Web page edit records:
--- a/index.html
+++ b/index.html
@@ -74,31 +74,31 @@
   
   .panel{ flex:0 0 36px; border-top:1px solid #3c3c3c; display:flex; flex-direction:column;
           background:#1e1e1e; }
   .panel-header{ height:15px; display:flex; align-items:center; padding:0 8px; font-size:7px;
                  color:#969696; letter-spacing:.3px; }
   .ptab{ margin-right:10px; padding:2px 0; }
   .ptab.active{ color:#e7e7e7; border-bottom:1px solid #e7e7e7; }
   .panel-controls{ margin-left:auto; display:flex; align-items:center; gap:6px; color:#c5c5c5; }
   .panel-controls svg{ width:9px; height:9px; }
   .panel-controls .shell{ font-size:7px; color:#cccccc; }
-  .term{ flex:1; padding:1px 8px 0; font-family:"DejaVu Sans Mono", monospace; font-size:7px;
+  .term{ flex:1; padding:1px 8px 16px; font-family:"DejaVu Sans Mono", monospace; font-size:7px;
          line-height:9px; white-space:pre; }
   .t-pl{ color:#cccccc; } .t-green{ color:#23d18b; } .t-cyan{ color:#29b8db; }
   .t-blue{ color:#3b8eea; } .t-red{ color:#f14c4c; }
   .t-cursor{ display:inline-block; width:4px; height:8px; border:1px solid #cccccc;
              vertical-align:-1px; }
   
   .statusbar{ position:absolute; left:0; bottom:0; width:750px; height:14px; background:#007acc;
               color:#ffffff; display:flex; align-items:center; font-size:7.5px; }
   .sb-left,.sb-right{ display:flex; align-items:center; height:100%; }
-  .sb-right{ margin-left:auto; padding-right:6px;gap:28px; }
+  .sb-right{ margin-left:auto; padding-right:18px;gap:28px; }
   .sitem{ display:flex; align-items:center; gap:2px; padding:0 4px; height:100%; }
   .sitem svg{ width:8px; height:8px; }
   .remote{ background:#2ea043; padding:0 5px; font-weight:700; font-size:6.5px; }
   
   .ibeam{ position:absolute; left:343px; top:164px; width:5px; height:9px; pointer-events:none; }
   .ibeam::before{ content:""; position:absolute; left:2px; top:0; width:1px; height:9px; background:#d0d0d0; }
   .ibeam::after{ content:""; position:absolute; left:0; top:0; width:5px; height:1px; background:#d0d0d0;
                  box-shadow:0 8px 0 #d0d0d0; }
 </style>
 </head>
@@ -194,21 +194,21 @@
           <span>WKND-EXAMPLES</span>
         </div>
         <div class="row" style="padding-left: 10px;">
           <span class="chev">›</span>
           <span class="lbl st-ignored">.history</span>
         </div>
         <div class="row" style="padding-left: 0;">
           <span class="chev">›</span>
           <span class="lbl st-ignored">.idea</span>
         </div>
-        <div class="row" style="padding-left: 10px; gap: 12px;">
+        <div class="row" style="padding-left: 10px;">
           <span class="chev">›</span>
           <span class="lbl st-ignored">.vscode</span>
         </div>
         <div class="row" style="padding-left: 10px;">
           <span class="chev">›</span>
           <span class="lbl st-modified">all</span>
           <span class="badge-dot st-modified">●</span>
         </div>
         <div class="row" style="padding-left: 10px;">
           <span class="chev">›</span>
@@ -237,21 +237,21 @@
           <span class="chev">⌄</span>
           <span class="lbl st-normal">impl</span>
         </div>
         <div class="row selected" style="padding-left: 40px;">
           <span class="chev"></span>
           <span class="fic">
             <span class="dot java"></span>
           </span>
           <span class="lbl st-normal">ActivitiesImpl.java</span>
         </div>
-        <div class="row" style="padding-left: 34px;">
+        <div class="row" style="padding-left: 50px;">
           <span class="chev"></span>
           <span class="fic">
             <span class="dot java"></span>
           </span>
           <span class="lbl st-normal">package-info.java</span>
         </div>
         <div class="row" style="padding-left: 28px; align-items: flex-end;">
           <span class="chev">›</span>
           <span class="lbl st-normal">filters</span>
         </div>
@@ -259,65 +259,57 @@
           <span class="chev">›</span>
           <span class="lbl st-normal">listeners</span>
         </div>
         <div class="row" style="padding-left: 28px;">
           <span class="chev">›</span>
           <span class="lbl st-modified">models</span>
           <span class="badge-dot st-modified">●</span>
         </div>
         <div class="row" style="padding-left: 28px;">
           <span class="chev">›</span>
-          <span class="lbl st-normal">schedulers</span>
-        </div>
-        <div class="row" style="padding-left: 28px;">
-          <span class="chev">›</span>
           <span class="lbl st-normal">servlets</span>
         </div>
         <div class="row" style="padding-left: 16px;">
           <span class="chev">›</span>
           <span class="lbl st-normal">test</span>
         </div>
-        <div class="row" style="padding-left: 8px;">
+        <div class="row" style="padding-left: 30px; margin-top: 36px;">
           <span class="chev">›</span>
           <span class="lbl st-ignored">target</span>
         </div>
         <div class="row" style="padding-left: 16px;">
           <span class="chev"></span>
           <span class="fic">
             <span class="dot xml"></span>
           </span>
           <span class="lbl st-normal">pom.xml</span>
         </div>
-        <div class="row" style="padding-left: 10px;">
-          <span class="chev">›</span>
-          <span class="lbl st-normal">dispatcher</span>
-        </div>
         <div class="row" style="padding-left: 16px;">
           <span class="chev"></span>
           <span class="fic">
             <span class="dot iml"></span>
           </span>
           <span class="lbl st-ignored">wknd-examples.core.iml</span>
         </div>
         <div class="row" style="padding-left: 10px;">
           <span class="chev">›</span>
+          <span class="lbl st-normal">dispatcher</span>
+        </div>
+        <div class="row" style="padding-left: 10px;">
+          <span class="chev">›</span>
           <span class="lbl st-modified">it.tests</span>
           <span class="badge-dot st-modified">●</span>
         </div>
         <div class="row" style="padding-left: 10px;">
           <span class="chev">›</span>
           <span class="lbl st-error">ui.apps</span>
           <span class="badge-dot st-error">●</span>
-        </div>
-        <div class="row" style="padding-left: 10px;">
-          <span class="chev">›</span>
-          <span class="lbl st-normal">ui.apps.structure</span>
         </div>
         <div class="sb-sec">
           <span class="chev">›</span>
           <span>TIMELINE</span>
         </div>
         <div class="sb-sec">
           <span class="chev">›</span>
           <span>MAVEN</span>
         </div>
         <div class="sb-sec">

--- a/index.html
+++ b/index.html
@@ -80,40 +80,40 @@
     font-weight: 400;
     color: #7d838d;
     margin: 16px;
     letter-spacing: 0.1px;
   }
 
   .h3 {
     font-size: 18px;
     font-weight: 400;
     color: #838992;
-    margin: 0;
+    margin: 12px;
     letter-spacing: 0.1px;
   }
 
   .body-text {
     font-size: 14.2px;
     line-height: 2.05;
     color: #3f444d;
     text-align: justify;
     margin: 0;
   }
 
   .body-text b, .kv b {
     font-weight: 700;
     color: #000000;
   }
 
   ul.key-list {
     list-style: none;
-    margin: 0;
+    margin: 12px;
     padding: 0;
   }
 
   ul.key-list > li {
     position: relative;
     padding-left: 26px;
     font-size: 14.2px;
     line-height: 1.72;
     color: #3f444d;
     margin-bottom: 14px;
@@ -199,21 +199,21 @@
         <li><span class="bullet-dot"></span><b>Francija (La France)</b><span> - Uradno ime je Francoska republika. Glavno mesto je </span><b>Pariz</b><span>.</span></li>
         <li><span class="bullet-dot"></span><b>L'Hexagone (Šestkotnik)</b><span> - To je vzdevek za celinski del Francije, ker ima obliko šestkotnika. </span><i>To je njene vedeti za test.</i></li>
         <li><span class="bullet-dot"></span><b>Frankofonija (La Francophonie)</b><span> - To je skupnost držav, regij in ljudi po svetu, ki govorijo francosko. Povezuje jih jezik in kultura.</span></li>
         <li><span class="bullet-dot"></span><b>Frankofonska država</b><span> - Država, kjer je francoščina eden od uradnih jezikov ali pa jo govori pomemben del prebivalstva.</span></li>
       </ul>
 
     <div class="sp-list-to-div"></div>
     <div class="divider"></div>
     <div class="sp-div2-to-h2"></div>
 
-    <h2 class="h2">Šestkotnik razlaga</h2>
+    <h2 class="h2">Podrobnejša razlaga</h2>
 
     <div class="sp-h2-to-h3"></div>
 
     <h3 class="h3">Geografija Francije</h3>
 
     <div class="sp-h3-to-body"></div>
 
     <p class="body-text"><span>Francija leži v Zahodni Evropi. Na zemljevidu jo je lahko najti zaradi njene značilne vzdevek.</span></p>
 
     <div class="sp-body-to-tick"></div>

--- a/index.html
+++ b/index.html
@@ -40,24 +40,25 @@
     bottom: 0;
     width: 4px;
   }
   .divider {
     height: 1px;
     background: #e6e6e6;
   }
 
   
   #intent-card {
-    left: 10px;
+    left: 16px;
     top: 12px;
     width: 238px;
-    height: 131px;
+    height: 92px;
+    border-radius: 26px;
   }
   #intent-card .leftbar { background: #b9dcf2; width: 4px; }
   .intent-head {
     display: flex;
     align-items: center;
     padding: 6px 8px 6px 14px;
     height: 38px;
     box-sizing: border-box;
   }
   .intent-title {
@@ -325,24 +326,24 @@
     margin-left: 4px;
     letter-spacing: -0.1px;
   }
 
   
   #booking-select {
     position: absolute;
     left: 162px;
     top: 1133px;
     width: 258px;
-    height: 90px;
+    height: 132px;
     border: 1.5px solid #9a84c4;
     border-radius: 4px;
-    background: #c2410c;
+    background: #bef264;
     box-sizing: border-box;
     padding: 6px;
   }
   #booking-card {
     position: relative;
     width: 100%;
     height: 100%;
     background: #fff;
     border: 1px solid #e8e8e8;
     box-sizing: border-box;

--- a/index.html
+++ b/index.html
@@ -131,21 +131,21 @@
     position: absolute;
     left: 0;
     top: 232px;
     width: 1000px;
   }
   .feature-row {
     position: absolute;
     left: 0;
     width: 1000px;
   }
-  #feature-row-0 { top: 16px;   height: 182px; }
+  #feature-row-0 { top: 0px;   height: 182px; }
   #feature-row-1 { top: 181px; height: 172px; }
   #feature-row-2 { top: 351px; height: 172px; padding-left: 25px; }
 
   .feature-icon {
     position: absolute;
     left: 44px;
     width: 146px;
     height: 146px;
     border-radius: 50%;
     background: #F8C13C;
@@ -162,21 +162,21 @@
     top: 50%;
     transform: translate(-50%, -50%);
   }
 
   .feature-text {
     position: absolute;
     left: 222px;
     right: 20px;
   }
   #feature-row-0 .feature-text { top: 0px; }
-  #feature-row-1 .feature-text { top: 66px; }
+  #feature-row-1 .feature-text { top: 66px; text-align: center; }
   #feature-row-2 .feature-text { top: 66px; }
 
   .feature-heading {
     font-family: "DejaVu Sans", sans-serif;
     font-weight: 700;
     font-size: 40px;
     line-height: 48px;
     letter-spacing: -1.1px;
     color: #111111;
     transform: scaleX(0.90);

▶ **WHAT YOU SHOULD DO**
Retype only the lines above between the line with "height: 38px;" and the line with "width: 258px;", counting those two lines as well, and keep every character as it is.

▶ **EXPECTED OUTPUT**
     height: 38px;
     box-sizing: border-box;
   }
   .intent-title {
@@ -325,24 +326,24 @@
     margin-left: 4px;
     letter-spacing: -0.1px;
   }
 
   
   #booking-select {
     position: absolute;
     left: 162px;
     top: 1133px;
     width: 258px;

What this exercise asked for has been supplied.